WORK TO COMPLETE = Beneath this instruction is a block of data; output from it exactly the lines that run from the one containing "- What is the weather on (day of week) - Returns" through the one containing "(day of week)?", inclusive.

=-=-=

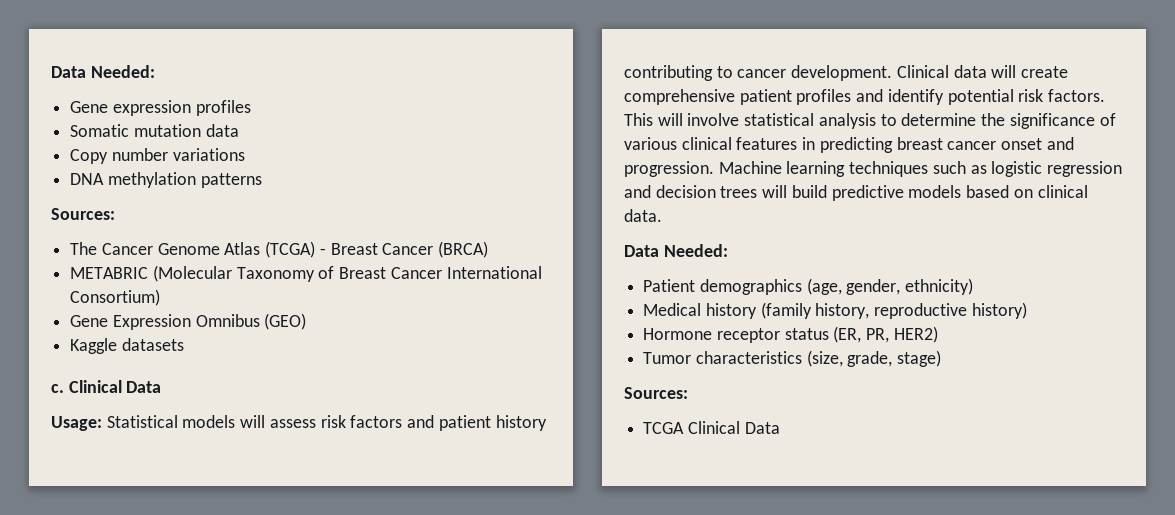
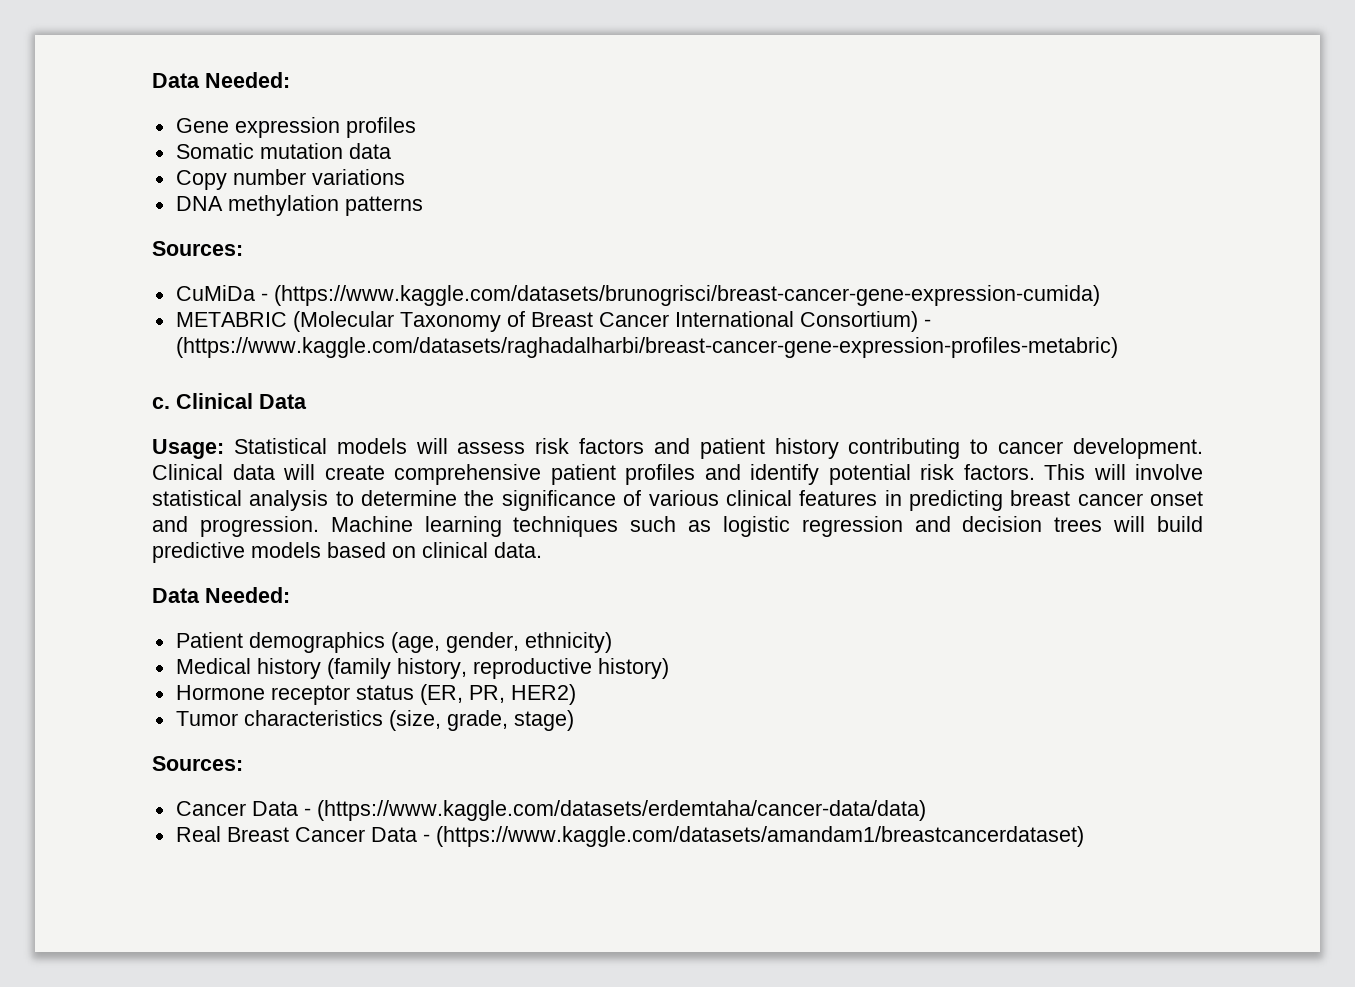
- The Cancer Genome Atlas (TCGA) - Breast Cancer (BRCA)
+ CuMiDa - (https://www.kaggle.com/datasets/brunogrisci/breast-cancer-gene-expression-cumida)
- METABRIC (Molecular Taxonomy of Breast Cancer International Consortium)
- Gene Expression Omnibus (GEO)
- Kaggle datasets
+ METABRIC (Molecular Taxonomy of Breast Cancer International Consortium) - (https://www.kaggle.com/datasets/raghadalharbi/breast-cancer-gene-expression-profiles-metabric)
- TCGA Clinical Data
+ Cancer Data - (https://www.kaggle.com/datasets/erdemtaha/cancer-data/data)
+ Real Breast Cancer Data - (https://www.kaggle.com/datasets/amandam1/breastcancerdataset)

=-=-=

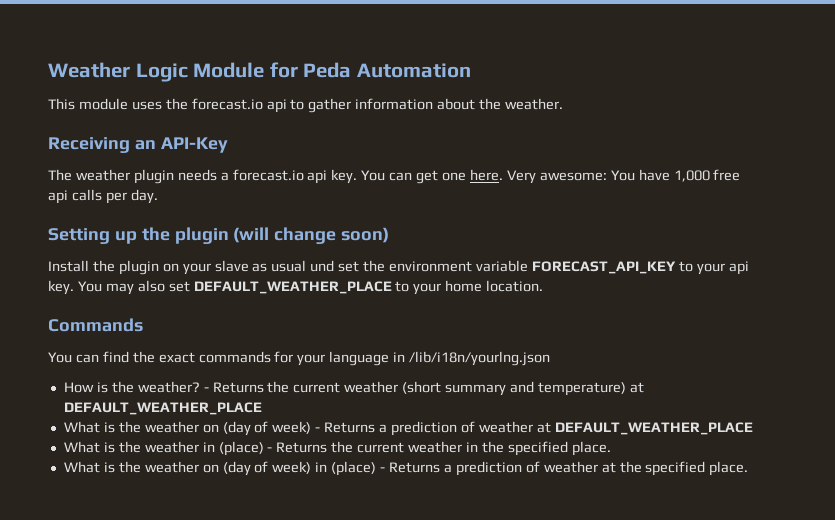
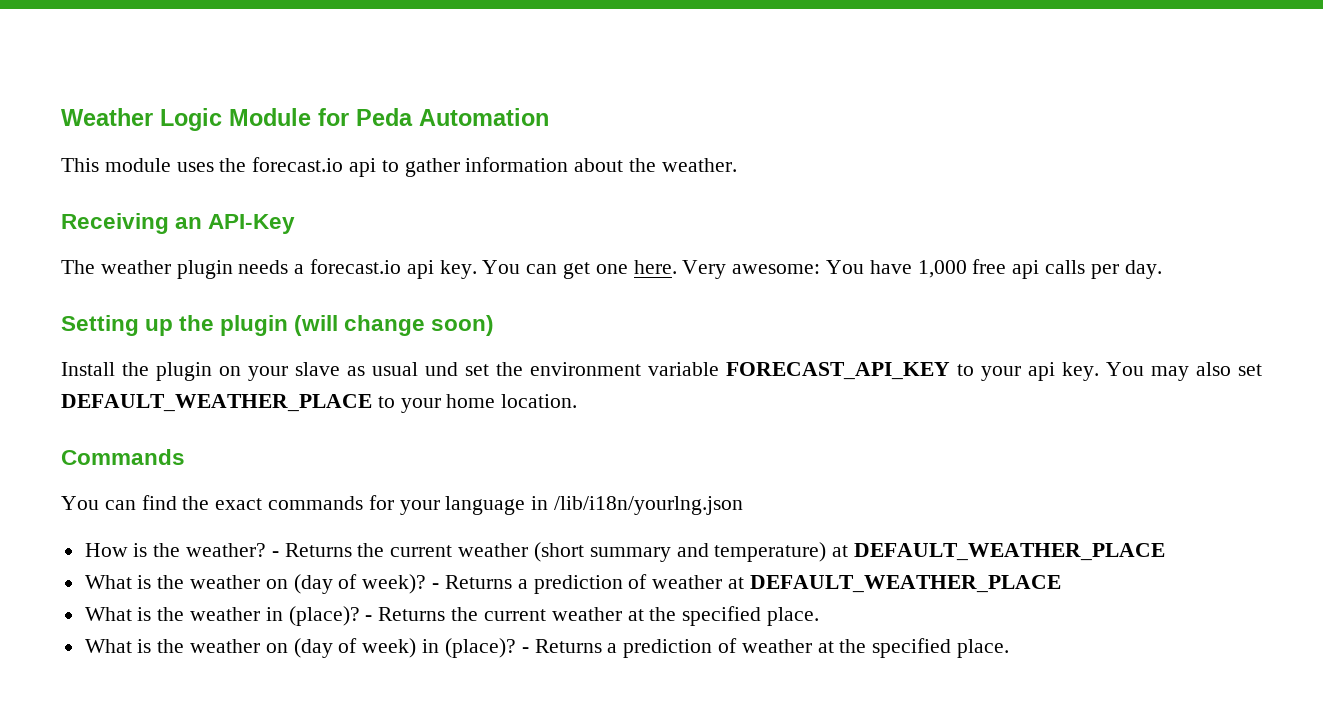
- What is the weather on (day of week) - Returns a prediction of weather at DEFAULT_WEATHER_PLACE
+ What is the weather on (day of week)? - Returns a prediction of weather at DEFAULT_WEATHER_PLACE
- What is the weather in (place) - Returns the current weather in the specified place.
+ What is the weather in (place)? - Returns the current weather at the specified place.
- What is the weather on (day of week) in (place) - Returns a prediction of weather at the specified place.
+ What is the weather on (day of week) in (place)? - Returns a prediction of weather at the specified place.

=-=-=

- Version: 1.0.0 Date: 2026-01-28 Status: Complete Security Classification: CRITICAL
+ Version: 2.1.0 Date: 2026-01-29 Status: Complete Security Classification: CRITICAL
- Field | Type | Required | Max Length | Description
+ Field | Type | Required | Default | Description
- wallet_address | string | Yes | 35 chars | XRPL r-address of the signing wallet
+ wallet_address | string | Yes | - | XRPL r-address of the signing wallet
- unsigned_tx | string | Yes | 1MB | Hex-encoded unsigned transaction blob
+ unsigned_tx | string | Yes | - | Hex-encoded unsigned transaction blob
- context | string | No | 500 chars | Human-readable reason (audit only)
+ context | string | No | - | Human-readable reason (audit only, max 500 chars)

=-=-=

TASK OUTPUT =
- What is the weather on (day of week) - Returns a prediction of weather at DEFAULT_WEATHER_PLACE
+ What is the weather on (day of week)? - Returns a prediction of weather at DEFAULT_WEATHER_PLACE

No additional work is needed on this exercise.